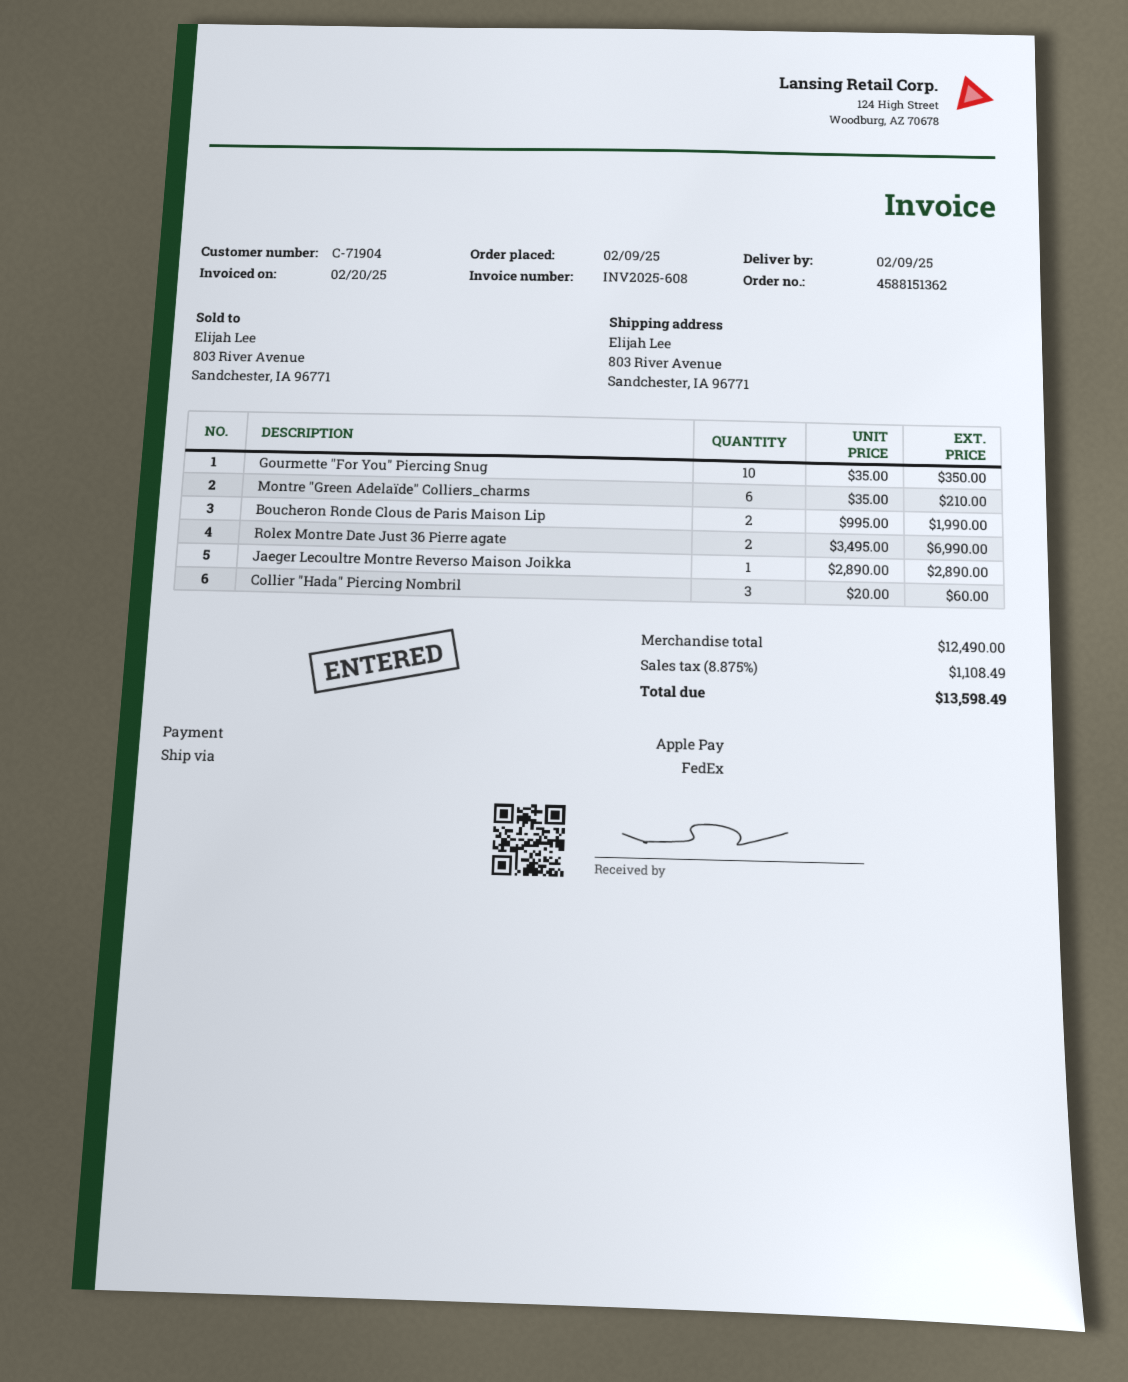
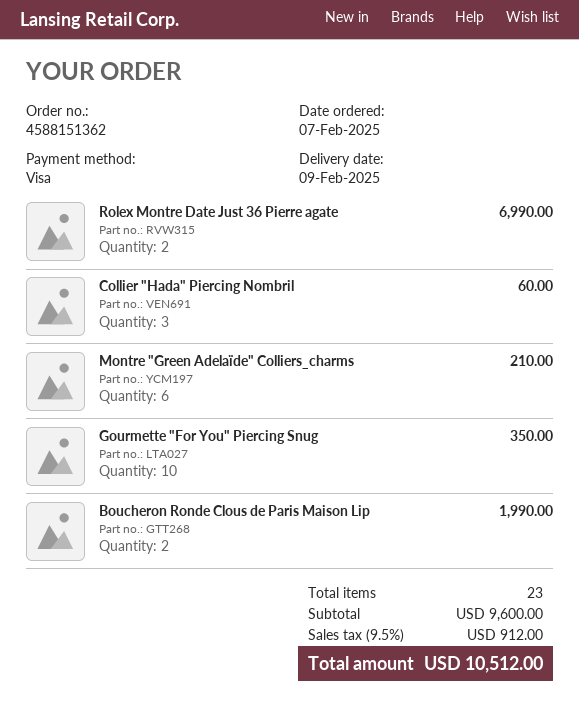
order date: 2025-02-09 -> 2025-02-07
payment method: Apple Pay -> Visa
Jaeger Lecoultre Montre Reverso Maison Joikka: 1 for 2890.00 -> none
subtotal: 12490.00 -> 9600.00
tax: 8.875% = 1108.49 -> 9.5% = 912.00
total: 13598.49 -> 10512.00

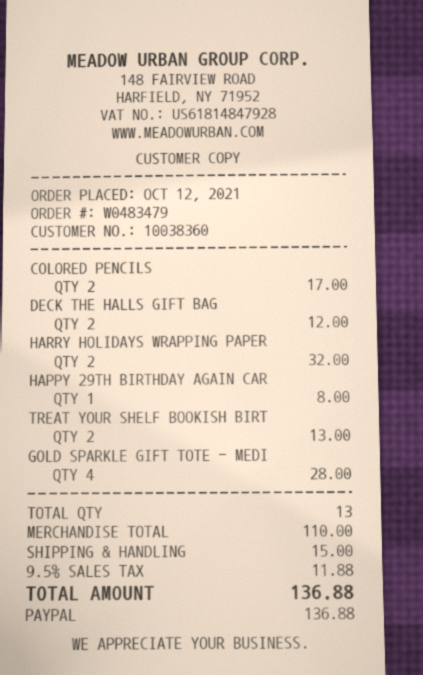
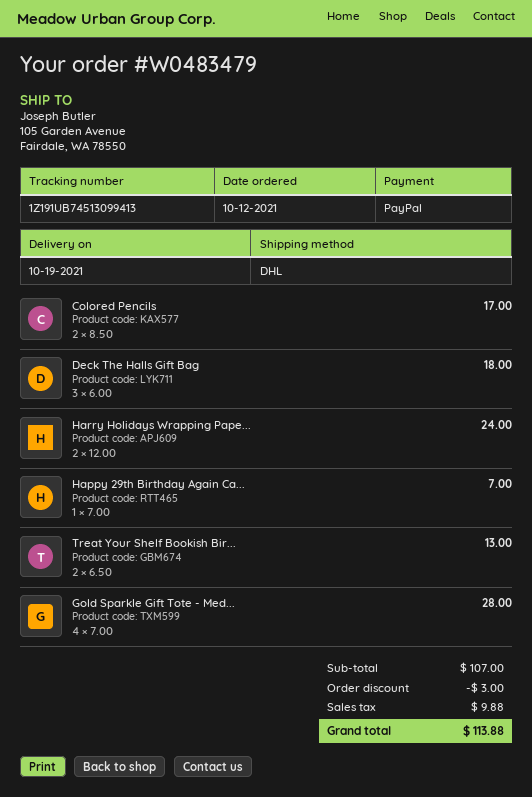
DECK THE HALLS GIFT BAG: 2 for 12.00 -> 3 for 18.00
HARRY HOLIDAYS WRAPPING PAPER: 2 for 32.00 -> 2 for 24.00
HAPPY 29TH BIRTHDAY AGAIN CAR: 1 for 8.00 -> 1 for 7.00
subtotal: 110.00 -> 107.00
discount: none -> 3.00
shipping: 15.00 -> none
tax: 11.88 -> 9.88
total: 136.88 -> 113.88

◇ ◇ ◇ ◇ ◇

WHAT IS REQUIRED
Starting from the first line of the entries above, print each line exactly until the line containing "HAPPY 29TH BIRTHDAY" has been printed, and skip the pictures.

TASK RESPONSE
order date: 2025-02-09 -> 2025-02-07
payment method: Apple Pay -> Visa
Jaeger Lecoultre Montre Reverso Maison Joikka: 1 for 2890.00 -> none
subtotal: 12490.00 -> 9600.00
tax: 8.875% = 1108.49 -> 9.5% = 912.00
total: 13598.49 -> 10512.00

DECK THE HALLS GIFT BAG: 2 for 12.00 -> 3 for 18.00
HARRY HOLIDAYS WRAPPING PAPER: 2 for 32.00 -> 2 for 24.00
HAPPY 29TH BIRTHDAY AGAIN CAR: 1 for 8.00 -> 1 for 7.00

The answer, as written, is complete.